Conflict management systems ... [are] apparently an emerging phenomenon in American corporations. ... In many companies with strong ADR policies, ADR isn’t simply a set of techniques added to others the company uses but represents a change in the company’s mindset about how it needs to manage conflict.”
--David B. Lipsky and Ronald L. Seeber, “The Appropriate Resolution of Corporate Disputes: A Report on the Growing Use of ADR by U.S. Corporations,” Cornell/PERC Institute on Conflict Resolution, 23 (1998).
For decades, every first-year law student in North America has been welcomed to the adversarial system, and told that this system is a cornerstone of democracy, where the legal representatives for all adversaries will advance their clients’ positions as strongly as possible. The theory is that the judge will have the benefit of the best presentations and make the wisest decision.

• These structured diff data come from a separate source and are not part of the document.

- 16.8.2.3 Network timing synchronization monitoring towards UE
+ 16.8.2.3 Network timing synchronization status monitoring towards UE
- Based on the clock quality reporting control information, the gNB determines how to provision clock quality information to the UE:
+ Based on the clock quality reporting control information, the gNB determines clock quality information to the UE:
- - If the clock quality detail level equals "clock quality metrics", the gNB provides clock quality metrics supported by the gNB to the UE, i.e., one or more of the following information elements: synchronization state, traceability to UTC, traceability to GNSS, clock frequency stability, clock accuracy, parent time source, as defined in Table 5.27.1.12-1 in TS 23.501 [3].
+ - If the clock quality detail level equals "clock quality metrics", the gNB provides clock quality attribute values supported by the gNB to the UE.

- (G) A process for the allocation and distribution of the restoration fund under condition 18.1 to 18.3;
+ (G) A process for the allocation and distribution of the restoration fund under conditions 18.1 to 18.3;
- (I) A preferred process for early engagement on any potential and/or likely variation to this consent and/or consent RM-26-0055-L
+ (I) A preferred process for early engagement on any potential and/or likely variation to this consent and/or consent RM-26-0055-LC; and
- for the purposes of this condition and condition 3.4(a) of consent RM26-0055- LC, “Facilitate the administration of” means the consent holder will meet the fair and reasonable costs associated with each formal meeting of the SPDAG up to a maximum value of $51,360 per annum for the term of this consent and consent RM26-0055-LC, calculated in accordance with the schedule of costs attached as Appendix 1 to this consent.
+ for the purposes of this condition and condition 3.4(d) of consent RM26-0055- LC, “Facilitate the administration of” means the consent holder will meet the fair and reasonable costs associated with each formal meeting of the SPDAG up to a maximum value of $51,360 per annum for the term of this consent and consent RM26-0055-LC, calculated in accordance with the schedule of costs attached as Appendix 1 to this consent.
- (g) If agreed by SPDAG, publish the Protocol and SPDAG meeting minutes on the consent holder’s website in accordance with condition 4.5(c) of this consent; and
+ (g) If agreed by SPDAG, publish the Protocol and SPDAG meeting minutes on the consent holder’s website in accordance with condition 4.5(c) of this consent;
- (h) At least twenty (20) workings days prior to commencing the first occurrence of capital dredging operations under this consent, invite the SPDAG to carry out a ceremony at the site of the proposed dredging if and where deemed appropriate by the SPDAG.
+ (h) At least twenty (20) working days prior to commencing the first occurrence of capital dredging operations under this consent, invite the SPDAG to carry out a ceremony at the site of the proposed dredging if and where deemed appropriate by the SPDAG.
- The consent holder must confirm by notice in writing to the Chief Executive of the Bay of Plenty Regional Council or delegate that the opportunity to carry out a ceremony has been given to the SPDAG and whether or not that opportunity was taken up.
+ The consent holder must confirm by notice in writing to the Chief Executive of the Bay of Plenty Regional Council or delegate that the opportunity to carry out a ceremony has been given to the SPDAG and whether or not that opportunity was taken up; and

Today, only a tiny percentage of disputes arrive before a judge, and just a fraction of those cases go all the way to trial and judgment without being settled. This is partially due to the fact that lawyers and disputants have begun to use other ways of resolving their disputes, such as negotiations, among themselves or through their lawyers; arbitration, where a neutral third party makes a binding decision; and mediation, where a neutral third party does not decide but rather assists the disputants in developing their own solutions. These approaches fall under the umbrella of alternative dispute resolution.